A force de ressasser, ses pensées tournaient en rond, et le regard expectatif de Theolenn couplé à ses propres idées noires finit par le priver de sommeil.

La nuit s'étirait, traversée par les rumeurs confuses de Limoges: chamailleries d'amoureux, raffut brutal de rixes, feulements de matous en rut, heures criées par les patrouilles de la milice, couplets entonnés par des ivrognes de retour des tavernes... Une ou deux fois, il lui sembla percevoir un écho mélancolique d'une grande beauté, qui errait dans les rues endormies, vite dissous dans le dédale des venelles.

Aussi le temps suspendu de la nuit sembla propice à Morelius pour se mettre à table. Il ne pouvait pas plus longtemps cacher à sa "cliente" quel avait été son chemin de vie, puisqu'elle était à présent trempée jusqu'à l'os dans cette sombre histoire de poursuite et de vengeance dont Cesare, ce maudit bâtard, tentait d'être le narrateur.


Tu sais, ma belle, ça risque d'être long...

C'est que j'ai mené déjà une existence des plus remplies, plutôt en mal qu'en bien, mon passé est pavé de chausses-trappes.
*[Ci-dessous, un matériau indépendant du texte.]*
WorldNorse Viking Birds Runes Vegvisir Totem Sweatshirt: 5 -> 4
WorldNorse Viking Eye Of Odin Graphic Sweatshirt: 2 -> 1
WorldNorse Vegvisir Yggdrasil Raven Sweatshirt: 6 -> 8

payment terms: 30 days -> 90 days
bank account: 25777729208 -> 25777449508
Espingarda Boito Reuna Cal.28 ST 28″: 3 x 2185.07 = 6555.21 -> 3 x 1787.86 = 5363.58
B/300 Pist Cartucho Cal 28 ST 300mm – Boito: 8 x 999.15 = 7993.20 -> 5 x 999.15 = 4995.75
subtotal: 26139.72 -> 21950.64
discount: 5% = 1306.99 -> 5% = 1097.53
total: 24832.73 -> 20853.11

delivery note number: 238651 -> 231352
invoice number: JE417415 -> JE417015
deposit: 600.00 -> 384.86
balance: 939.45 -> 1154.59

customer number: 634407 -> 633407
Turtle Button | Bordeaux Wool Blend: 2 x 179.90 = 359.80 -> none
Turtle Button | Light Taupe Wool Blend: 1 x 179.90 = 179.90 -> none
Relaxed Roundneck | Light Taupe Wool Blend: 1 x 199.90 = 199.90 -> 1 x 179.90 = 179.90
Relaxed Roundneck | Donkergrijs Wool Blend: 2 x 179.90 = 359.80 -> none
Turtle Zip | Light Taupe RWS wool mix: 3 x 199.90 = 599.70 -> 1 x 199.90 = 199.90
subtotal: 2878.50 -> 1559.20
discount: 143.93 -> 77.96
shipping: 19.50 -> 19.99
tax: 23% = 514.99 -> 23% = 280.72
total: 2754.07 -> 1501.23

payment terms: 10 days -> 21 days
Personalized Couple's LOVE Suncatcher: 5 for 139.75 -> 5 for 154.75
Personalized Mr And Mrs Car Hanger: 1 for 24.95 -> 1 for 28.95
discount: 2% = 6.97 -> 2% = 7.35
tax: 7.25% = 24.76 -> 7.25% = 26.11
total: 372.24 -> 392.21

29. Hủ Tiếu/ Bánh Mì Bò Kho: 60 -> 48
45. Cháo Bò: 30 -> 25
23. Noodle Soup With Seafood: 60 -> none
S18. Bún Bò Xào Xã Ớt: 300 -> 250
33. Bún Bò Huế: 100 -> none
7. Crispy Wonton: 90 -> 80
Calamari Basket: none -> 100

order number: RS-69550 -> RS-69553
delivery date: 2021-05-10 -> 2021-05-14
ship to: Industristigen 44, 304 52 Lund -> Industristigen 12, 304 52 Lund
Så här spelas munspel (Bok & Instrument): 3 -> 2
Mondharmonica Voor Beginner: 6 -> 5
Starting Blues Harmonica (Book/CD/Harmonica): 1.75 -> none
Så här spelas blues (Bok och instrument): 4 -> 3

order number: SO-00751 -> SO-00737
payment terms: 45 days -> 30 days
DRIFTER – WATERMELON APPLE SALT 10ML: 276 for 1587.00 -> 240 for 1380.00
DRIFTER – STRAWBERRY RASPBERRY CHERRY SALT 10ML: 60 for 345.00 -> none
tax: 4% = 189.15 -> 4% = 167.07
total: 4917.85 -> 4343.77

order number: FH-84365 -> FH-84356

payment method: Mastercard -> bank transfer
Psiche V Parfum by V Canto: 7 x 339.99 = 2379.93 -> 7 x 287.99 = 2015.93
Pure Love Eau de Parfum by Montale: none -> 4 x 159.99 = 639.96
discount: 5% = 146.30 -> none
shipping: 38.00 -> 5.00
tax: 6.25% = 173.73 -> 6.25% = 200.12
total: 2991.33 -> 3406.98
Dans les coins et les recoins de ma mémoire béent quantité de coupe-gorges, de fosses à demi rebouchées et de portes mal verrouillées.
Si je dois t'en faire part, il va falloir que je me faufile avec soin dans cet espace clair-obscur, comme un larron se risque sur le territoire d'une bande rivale, de peur d'exhumer au détour d'un souvenir des fantômes mal oubliés, un vieux fumet de remords, ou une séquelle de conscience...

Est-ce vraiment ce que tu désires ?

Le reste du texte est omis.